-- BRIEF --
Scan the entries below for the word "border". Copy each line that has it.

-- Data items --
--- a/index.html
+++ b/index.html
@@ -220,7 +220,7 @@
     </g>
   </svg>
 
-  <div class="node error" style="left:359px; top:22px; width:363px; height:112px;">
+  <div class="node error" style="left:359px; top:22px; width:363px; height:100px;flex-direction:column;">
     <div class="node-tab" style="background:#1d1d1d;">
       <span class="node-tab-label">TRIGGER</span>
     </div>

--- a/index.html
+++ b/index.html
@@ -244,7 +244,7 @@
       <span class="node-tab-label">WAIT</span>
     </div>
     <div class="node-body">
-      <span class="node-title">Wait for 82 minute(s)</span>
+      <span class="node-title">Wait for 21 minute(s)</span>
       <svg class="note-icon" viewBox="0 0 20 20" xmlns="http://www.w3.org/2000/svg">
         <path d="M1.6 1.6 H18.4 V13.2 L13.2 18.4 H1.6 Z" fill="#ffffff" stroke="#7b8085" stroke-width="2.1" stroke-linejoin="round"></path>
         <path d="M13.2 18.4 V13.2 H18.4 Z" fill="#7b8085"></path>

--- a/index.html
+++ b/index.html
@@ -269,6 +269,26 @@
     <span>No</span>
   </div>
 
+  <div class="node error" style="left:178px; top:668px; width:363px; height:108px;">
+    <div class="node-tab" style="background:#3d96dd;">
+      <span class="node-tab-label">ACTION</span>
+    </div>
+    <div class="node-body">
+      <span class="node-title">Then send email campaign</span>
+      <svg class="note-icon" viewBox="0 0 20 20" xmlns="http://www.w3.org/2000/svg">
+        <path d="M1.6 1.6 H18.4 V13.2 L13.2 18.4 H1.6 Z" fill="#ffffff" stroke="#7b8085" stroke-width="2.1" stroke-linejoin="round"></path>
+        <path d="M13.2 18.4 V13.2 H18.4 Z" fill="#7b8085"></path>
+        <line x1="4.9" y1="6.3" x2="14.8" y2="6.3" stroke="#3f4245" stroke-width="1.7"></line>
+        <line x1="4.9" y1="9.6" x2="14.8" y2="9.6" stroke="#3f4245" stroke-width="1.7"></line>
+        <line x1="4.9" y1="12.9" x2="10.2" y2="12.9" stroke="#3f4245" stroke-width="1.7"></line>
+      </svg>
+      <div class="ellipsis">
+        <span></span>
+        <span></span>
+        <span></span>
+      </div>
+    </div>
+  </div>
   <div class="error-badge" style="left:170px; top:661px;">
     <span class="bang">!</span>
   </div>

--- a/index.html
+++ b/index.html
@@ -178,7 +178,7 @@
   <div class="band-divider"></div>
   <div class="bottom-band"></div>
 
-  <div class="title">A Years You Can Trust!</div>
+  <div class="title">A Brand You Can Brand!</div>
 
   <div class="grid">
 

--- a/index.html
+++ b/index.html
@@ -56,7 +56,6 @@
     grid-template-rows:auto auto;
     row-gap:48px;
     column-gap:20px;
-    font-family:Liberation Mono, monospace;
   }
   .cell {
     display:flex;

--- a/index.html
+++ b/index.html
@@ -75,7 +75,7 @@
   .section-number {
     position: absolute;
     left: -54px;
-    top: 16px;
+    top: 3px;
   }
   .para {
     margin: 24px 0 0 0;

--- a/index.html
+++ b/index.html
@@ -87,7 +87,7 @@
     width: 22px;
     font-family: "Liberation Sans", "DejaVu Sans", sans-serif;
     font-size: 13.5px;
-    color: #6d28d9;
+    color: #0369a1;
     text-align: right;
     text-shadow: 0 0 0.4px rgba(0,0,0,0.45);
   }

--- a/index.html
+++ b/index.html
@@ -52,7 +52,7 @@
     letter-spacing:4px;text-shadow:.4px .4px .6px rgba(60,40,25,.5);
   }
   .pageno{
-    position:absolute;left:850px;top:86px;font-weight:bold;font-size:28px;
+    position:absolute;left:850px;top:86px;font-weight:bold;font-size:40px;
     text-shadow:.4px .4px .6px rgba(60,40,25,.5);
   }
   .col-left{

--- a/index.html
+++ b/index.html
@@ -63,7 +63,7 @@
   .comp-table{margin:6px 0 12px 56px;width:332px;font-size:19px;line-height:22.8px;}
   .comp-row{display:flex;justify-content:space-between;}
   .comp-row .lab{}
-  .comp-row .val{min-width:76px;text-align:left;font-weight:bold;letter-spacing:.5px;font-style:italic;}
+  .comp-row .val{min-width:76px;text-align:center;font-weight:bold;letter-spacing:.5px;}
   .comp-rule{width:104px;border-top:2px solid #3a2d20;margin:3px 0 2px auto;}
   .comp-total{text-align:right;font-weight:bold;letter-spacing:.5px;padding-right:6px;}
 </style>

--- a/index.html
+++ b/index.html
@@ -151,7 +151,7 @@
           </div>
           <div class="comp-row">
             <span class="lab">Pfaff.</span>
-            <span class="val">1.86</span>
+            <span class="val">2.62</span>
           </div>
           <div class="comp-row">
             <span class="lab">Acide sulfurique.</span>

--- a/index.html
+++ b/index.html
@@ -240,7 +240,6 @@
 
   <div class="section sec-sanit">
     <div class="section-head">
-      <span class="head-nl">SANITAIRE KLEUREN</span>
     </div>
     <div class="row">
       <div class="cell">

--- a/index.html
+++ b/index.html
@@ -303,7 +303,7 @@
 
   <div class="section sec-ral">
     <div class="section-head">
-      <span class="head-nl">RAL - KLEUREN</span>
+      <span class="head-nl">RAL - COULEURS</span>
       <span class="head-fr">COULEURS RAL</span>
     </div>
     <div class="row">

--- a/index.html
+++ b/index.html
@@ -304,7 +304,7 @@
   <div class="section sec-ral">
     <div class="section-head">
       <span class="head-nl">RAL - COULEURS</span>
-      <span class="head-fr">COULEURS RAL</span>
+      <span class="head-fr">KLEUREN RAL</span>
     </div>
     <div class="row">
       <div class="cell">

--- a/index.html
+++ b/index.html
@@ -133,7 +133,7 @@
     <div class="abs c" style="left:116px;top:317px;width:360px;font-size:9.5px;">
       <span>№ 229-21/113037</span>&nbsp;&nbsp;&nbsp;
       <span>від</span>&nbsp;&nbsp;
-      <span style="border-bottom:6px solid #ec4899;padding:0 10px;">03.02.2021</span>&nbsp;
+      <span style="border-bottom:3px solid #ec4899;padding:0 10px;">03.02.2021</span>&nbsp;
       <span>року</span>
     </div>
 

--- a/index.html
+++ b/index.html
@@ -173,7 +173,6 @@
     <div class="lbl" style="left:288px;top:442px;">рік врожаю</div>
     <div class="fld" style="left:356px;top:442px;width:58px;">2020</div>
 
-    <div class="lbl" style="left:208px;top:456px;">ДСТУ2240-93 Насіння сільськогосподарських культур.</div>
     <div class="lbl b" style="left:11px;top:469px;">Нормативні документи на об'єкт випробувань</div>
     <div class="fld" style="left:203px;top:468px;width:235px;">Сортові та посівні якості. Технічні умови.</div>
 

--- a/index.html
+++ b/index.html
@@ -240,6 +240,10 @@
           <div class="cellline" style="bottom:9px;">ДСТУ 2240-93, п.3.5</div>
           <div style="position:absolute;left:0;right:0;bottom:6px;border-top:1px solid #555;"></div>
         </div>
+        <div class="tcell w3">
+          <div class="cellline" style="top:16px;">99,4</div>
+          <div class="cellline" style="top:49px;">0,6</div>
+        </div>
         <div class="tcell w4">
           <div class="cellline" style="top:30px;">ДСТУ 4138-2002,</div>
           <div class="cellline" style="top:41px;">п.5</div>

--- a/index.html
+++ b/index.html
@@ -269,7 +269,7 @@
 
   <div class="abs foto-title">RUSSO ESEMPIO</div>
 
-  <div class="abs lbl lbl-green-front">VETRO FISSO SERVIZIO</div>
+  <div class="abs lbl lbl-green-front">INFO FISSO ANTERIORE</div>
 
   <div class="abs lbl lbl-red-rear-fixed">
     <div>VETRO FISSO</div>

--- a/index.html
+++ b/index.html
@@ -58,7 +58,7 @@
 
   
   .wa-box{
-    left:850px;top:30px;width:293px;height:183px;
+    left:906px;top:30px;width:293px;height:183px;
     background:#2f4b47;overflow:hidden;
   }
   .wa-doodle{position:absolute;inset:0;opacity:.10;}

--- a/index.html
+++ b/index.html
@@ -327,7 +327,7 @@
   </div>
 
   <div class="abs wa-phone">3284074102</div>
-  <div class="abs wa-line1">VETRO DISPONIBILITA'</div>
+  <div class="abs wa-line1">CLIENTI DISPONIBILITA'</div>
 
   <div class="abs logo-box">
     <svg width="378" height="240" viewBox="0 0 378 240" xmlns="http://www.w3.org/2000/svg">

-- TASK RESULT --
   .comp-rule{width:104px;border-top:2px solid #3a2d20;margin:3px 0 2px auto;}
-      <span style="border-bottom:6px solid #ec4899;padding:0 10px;">03.02.2021</span>&nbsp;
+      <span style="border-bottom:3px solid #ec4899;padding:0 10px;">03.02.2021</span>&nbsp;
           <div style="position:absolute;left:0;right:0;bottom:6px;border-top:1px solid #555;"></div>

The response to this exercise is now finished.